I've gotten sucked into a Facebook discussion of Harvey (the storm, not the rabbit) and to what extent this is a sign of climate change. (Now, I'm wishing that giant imaginary rabbits might become a sign of climate change.)

Of all the obvious indications and consequences of man-made climate change, I think this is one of the worst examples to point to. Hurricanes are just too unpredictable and it would not be unrealistic for someone to point to the 1900 storm that devastated Galveston as an example of previous storms that were on the same scale. And I continue to hold my position until someone can craft a convincing argument that the other weather pattern that boxed in Harvey, and sent it meandering around Houston and then back into the Gulf, was a consequence of higher air or water temperatures. That other weather pattern is what seems to set this incident in a new category.

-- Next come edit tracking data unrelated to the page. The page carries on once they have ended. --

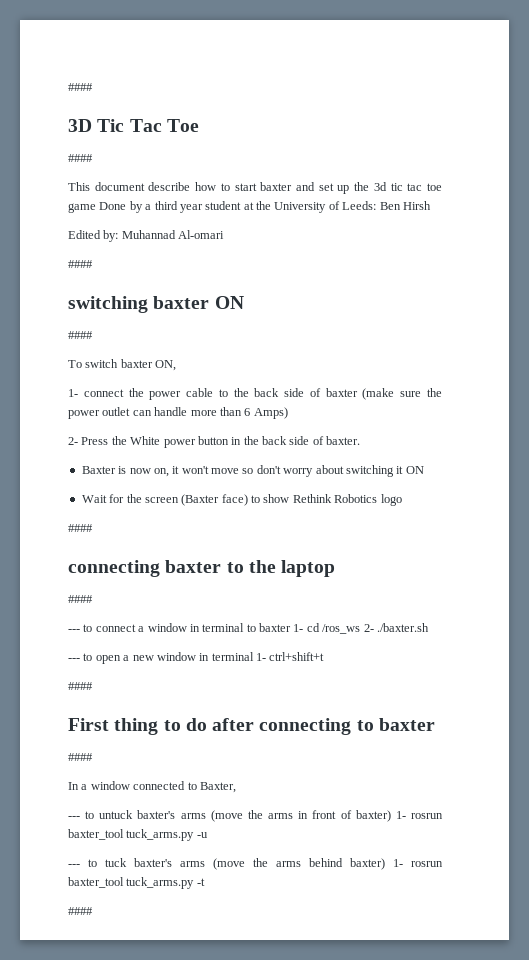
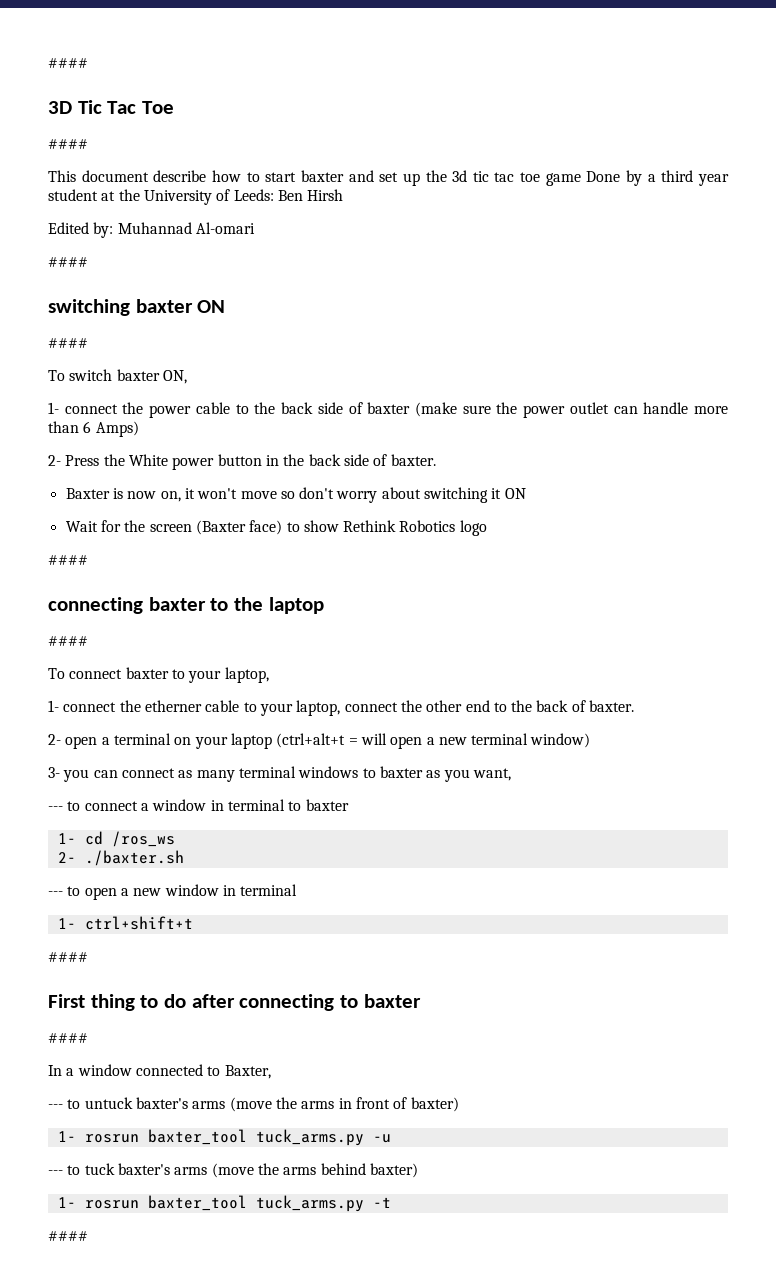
+ To connect baxter to your laptop,
+ 1- connect the etherner cable to your laptop, connect the other end to the back of baxter.
+ 2- open a terminal on your laptop (ctrl+alt+t = will open a new terminal window)
+ 3- you can connect as many terminal windows to baxter as you want,
- --- to connect a window in terminal to baxter 1- cd /ros_ws 2- ./baxter.sh
+ --- to connect a window in terminal to baxter
+ 1- cd /ros_ws
+ 2- ./baxter.sh
- --- to open a new window in terminal 1- ctrl+shift+t
+ --- to open a new window in terminal
+ 1- ctrl+shift+t
- --- to untuck baxter's arms (move the arms in front of baxter) 1- rosrun baxter_tool tuck_arms.py -u
+ --- to untuck baxter's arms (move the arms in front of baxter)
+ 1- rosrun baxter_tool tuck_arms.py -u
- --- to tuck baxter's arms (move the arms behind baxter) 1- rosrun baxter_tool tuck_arms.py -t
+ --- to tuck baxter's arms (move the arms behind baxter)
+ 1- rosrun baxter_tool tuck_arms.py -t

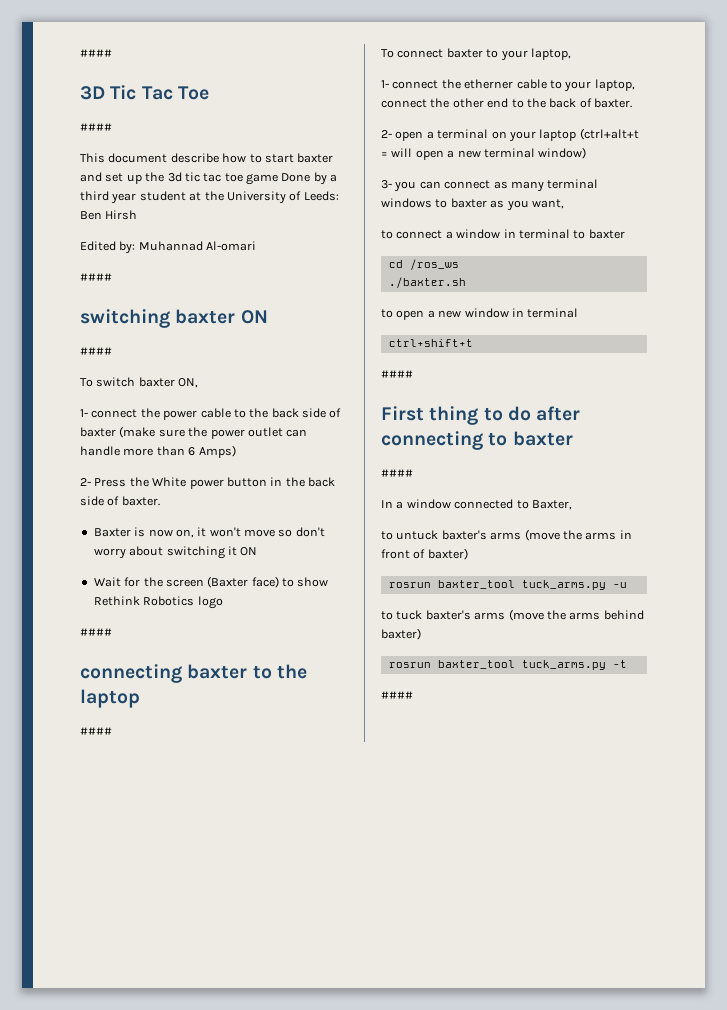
- --- to connect a window in terminal to baxter
+ to connect a window in terminal to baxter
- 1- cd /ros_ws
+ cd /ros_ws
- 2- ./baxter.sh
+ ./baxter.sh
- --- to open a new window in terminal
+ to open a new window in terminal
- 1- ctrl+shift+t
+ ctrl+shift+t
- --- to untuck baxter's arms (move the arms in front of baxter)
+ to untuck baxter's arms (move the arms in front of baxter)
- 1- rosrun baxter_tool tuck_arms.py -u
+ rosrun baxter_tool tuck_arms.py -u
- --- to tuck baxter's arms (move the arms behind baxter)
+ to tuck baxter's arms (move the arms behind baxter)
- 1- rosrun baxter_tool tuck_arms.py -t
+ rosrun baxter_tool tuck_arms.py -t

But someone posted a link to a counter position HERE that I think is very interesting, without changing my view. Actually I'm kind of shocked I didn't make this connection to the Houston/Beaumont area as the Mecca of the petroleum economy/society. And he doesn't even mention Spindletop, which I would have done. It really is almost too perfect.

We humans are not very good at reason, but a storm is a kind of logic even a fool understands. Some percentage of the people flooded out this time will come to the conclusion that living on this coast is not worth it. (There are supposedly about 100,000 Katrina evacuees still in the Houston area. I would love to know what kind of decisions they make now.) Even the people who decide to stay this time will be less likely to stay next time, especially as funding for repeated inundations is reduced. And companies -- even energy companies -- may be less sentimental in their decisions than the average person. 

How many more storms will it take to convince a significant percentage of the population? I don't know. And how to make the transition from making better decisions about residence placement to making lifestyle changes that reduce the likelihood for even more destruction in the future? I have no idea. I still think that's more likely to be driven by economic factors relating to electric vehicles becoming cheaper than gas powered vehicles. We are much better at making that kind of comparative decision. (Though that's the sort of decision process that led to the off-shoring of so many jobs and the Wallmart-ization, and now the Amazon-ization of the retail economy.) 

And I fully expect a large percentage of the people who flee to higher ground will continue to deny climate change. Because stupid monkeys.